__WHAT YOU NEED TO DO__. Beginning at the line containing "(79, 705) none -> [407,51,435,58] // man" in the material below and ending at the line containing "[158,1186,226,1197] returnPiano; ->", return each line exactly and add nothing.

__STUDY MATERIAL__.
- - - - -
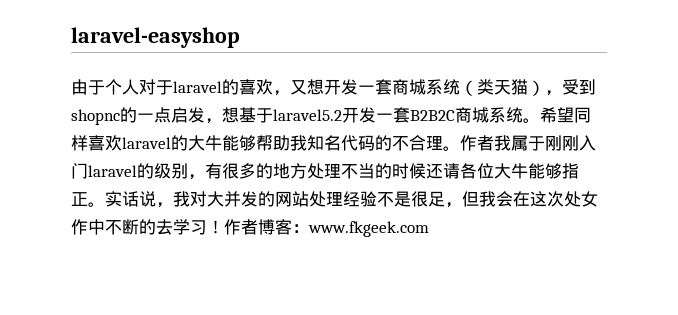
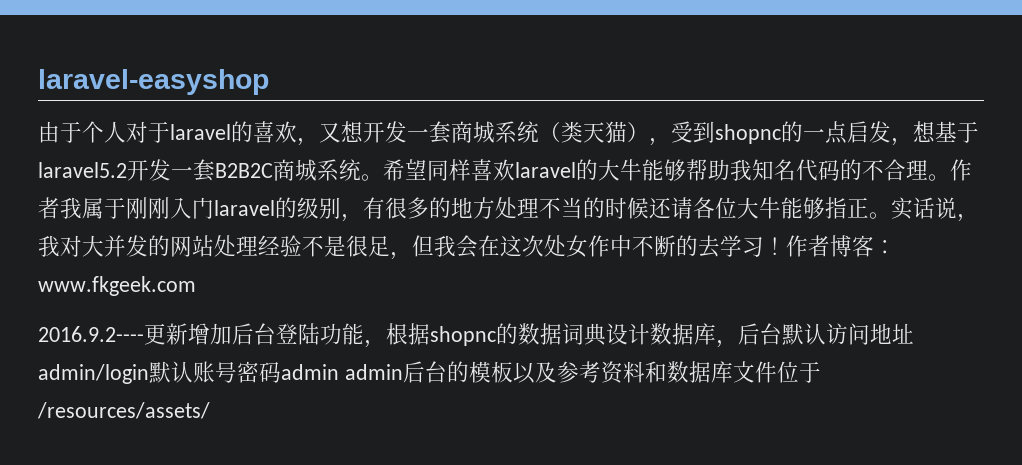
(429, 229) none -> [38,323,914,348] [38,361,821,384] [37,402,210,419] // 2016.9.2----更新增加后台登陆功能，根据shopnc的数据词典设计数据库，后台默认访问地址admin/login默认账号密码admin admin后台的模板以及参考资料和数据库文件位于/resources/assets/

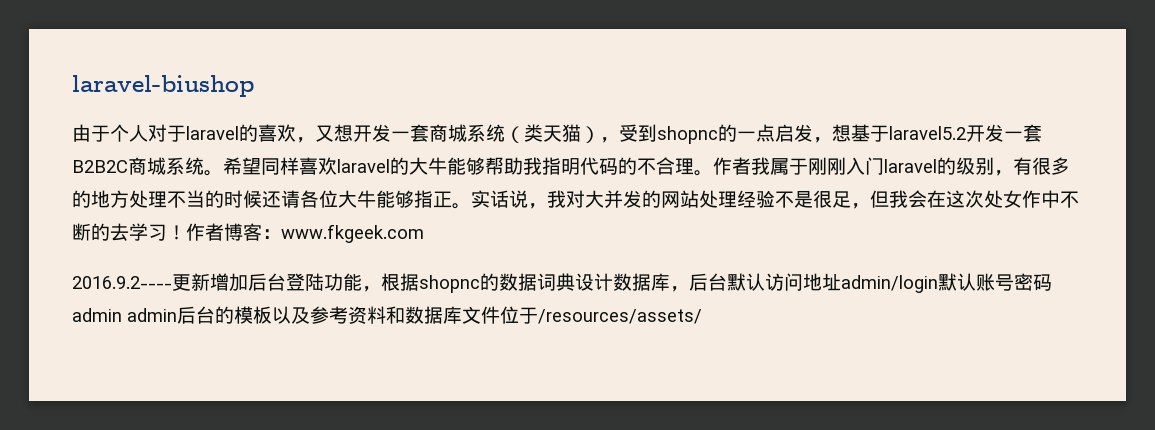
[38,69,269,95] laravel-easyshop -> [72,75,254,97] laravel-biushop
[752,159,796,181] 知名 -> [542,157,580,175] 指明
- - - - -
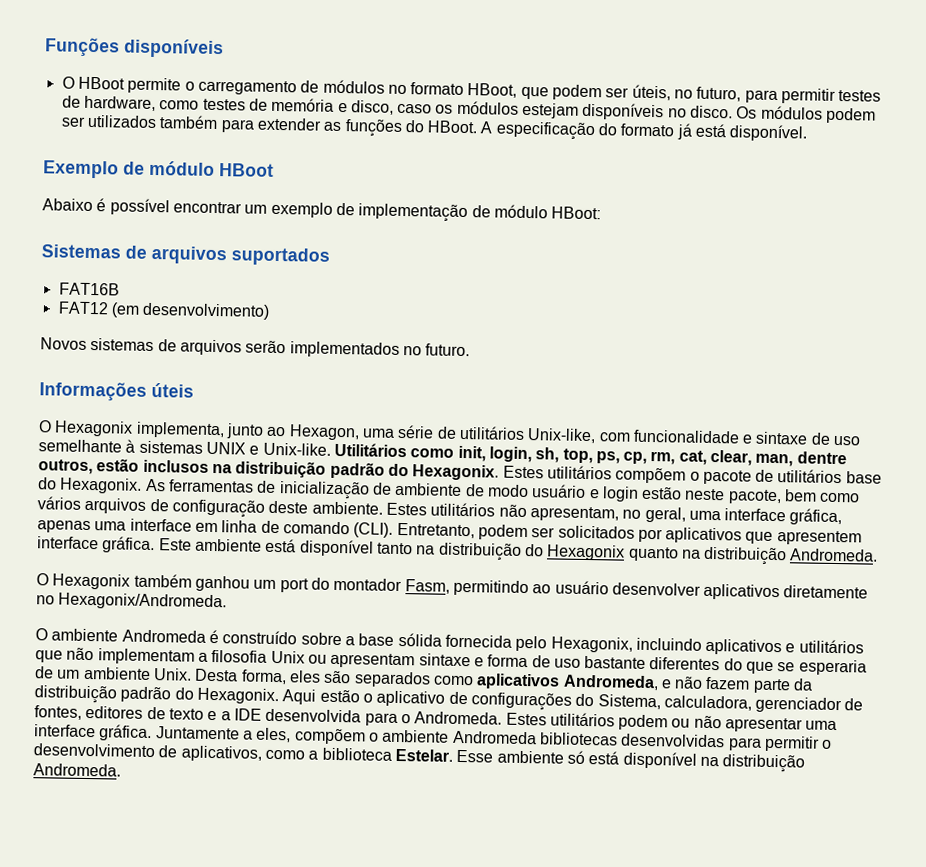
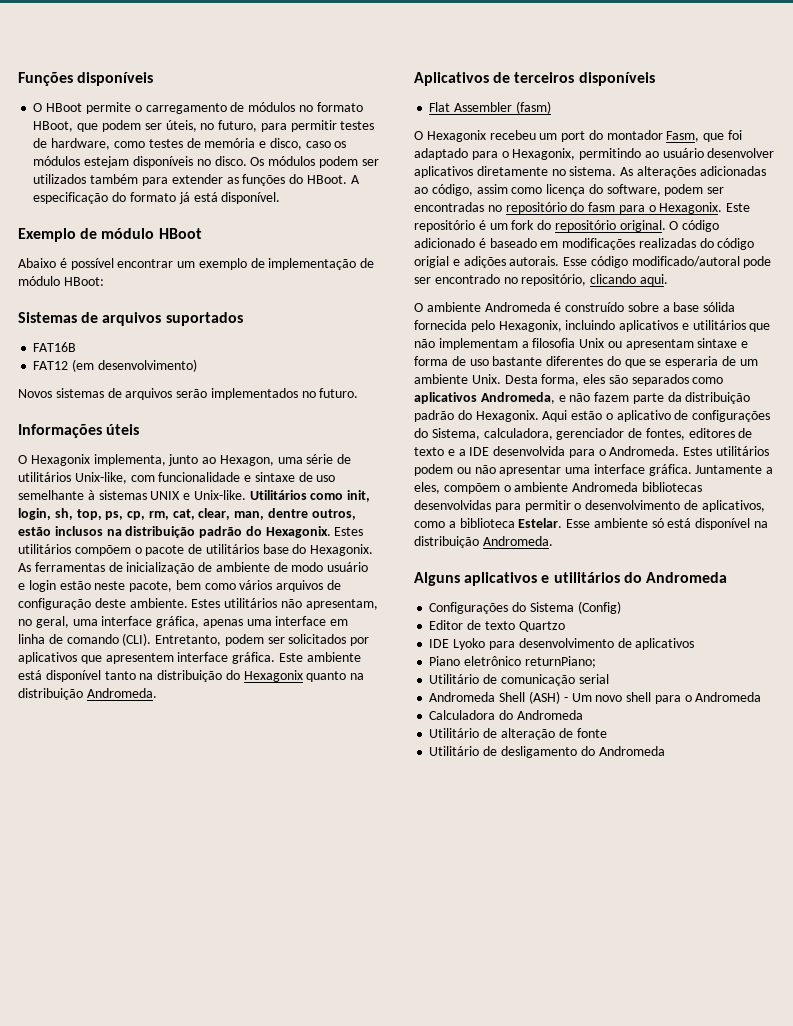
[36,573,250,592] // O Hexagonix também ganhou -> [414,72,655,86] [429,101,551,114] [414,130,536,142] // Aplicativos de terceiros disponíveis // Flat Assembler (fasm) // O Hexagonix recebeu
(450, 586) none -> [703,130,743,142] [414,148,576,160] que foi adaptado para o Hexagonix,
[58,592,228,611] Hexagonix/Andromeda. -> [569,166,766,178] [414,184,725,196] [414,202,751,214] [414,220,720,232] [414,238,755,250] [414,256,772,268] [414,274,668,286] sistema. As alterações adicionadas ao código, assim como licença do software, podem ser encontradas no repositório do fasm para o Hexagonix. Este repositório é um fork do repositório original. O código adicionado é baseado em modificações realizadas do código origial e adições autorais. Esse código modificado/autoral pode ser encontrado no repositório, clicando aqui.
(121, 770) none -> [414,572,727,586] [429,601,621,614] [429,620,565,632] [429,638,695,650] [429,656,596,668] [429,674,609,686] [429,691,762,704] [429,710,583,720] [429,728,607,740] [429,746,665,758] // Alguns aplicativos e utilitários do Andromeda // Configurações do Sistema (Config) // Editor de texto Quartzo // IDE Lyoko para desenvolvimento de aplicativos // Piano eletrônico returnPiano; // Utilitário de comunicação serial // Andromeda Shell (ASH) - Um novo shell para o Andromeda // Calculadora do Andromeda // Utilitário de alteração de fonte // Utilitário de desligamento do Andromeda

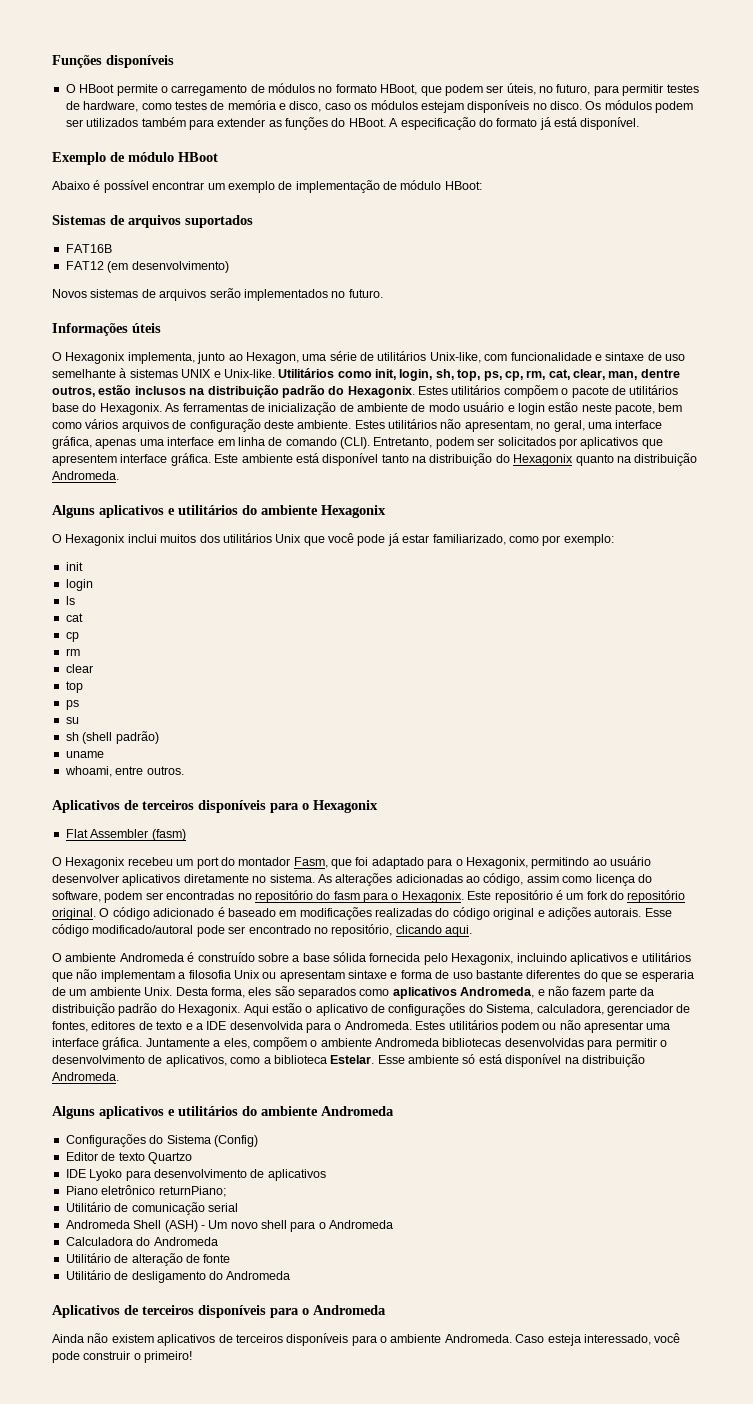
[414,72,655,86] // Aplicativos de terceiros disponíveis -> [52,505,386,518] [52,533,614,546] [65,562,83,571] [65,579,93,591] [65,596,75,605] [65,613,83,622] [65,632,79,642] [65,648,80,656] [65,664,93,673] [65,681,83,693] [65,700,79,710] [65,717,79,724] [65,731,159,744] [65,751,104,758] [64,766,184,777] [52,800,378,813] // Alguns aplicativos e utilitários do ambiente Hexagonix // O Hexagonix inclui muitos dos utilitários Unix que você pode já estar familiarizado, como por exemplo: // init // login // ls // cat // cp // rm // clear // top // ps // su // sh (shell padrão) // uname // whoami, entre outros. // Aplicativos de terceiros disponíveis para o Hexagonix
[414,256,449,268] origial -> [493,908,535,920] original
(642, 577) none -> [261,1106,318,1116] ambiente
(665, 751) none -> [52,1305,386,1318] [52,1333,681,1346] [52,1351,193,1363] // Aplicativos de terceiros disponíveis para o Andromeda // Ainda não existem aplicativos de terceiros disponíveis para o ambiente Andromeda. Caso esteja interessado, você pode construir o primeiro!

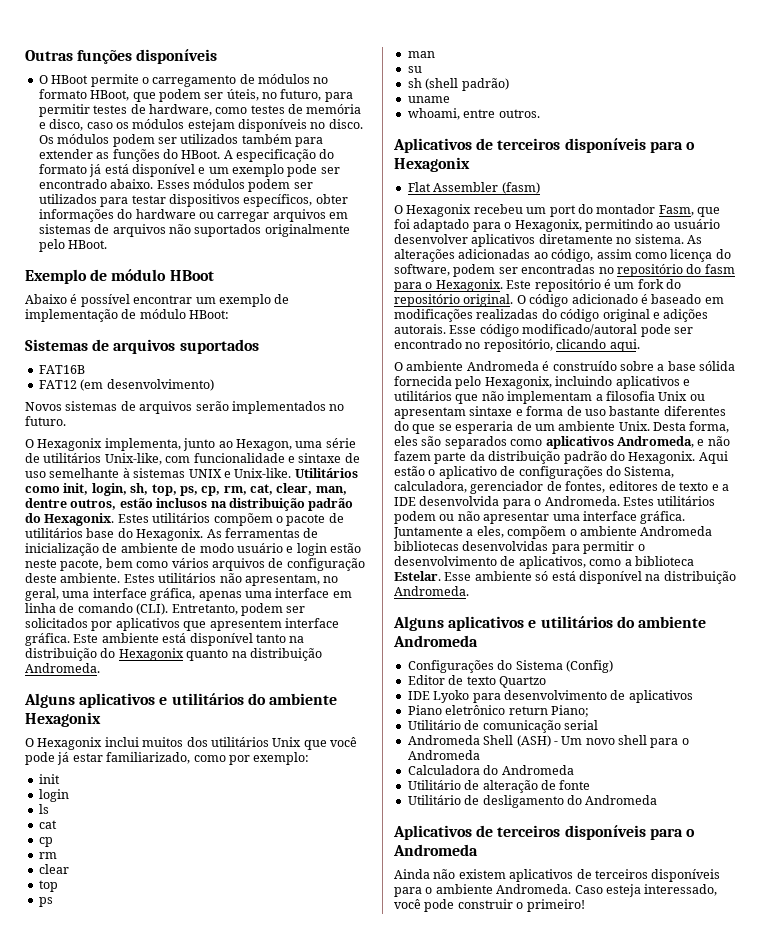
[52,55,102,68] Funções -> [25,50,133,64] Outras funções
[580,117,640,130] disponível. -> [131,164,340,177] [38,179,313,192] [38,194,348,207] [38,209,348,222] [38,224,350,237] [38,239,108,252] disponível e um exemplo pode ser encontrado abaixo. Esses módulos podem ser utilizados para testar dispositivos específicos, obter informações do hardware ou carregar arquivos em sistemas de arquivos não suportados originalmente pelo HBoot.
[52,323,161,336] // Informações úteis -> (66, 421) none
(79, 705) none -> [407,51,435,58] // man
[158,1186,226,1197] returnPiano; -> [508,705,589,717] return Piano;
- - - - -
__TASK RESULT__.
(79, 705) none -> [407,51,435,58] // man
[158,1186,226,1197] returnPiano; -> [508,705,589,717] return Piano;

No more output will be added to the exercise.